| Goal of the exercise |
Nothing but the lines from the one containing "- (522580592856714)" to the final line of the entries should appear, copied exactly and without pictures.
━━━ Entries provided
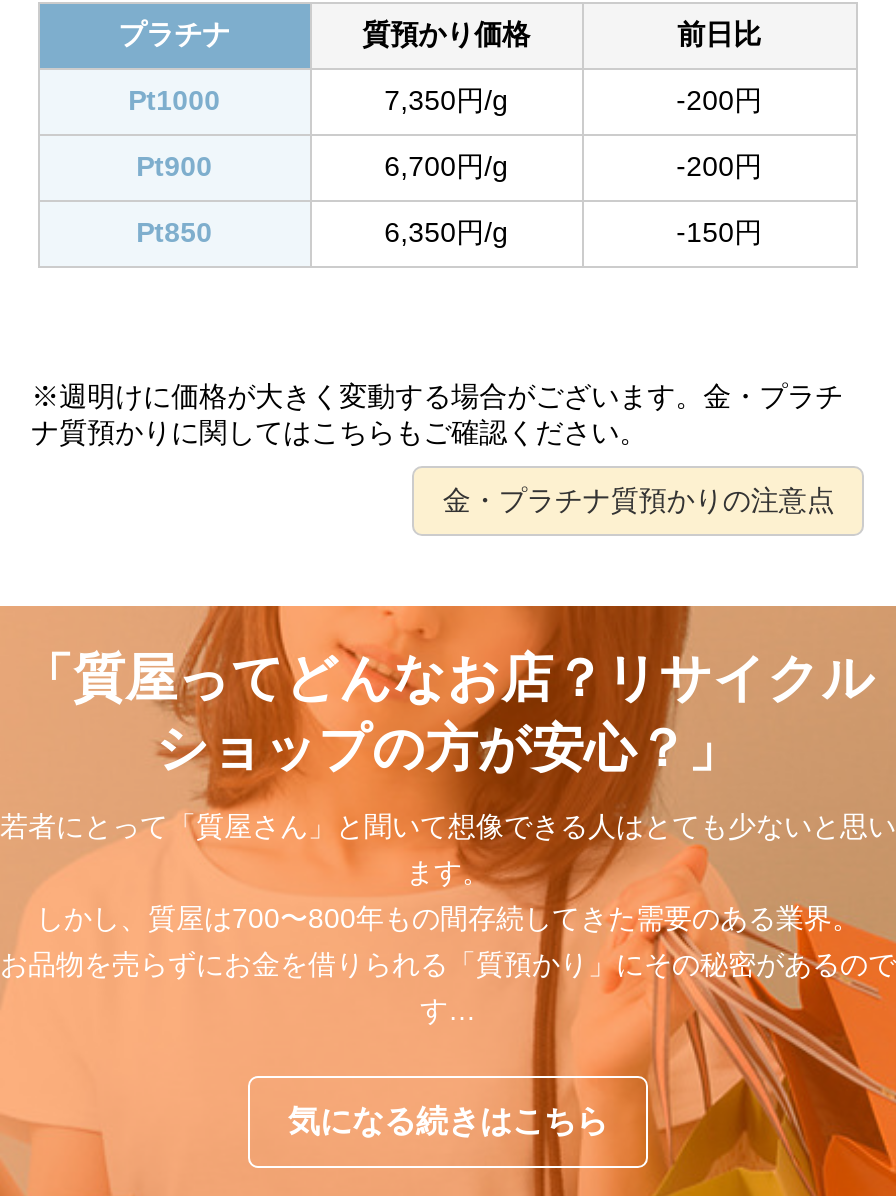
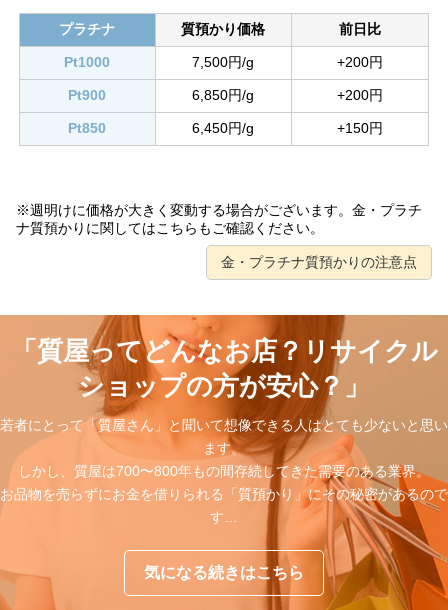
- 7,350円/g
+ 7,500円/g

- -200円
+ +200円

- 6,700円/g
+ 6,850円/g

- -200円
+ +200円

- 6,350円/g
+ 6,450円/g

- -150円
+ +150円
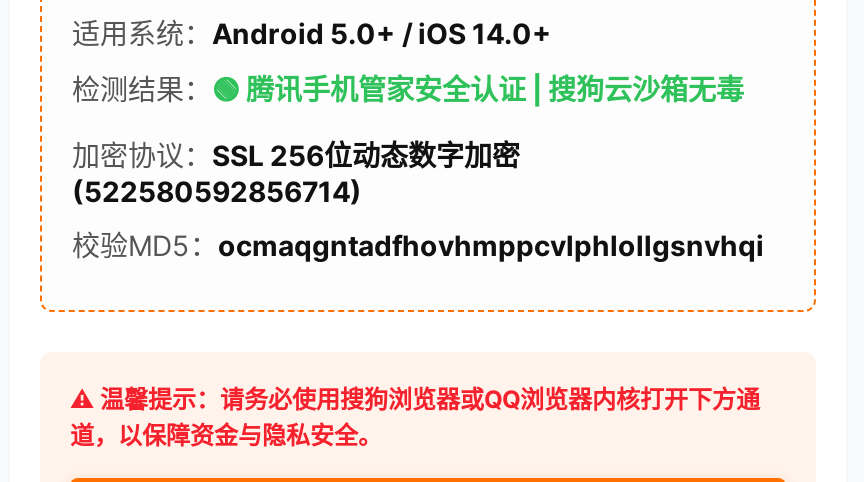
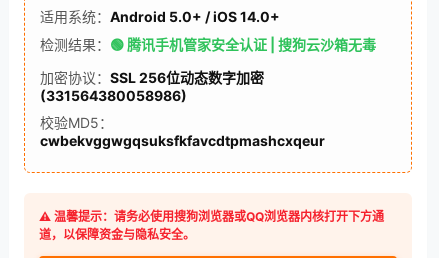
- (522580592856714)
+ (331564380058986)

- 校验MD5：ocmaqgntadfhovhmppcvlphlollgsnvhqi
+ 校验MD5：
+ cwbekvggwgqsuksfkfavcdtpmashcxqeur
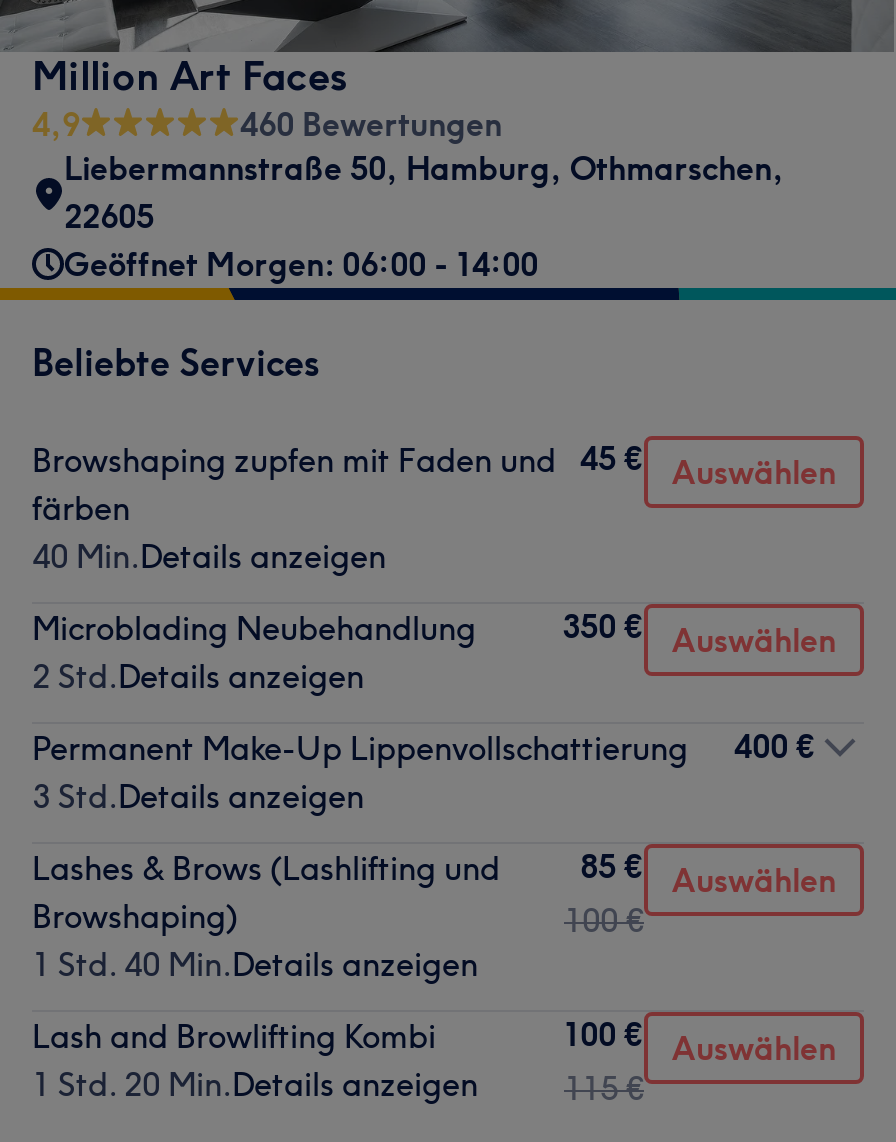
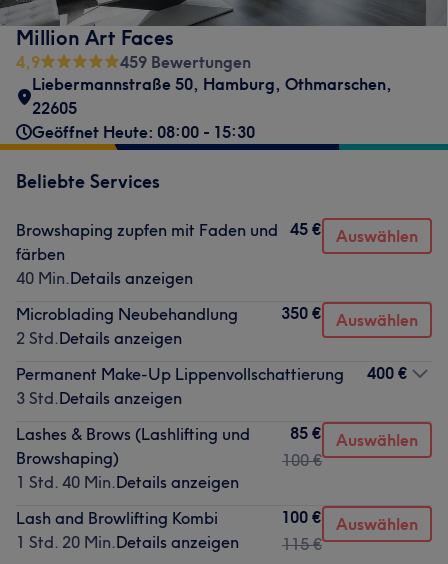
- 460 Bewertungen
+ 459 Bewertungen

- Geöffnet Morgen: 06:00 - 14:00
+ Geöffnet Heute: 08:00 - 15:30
━━━━━━
| Response below |
- (522580592856714)
+ (331564380058986)

- 校验MD5：ocmaqgntadfhovhmppcvlphlollgsnvhqi
+ 校验MD5：
+ cwbekvggwgqsuksfkfavcdtpmashcxqeur
- 460 Bewertungen
+ 459 Bewertungen

- Geöffnet Morgen: 06:00 - 14:00
+ Geöffnet Heute: 08:00 - 15:30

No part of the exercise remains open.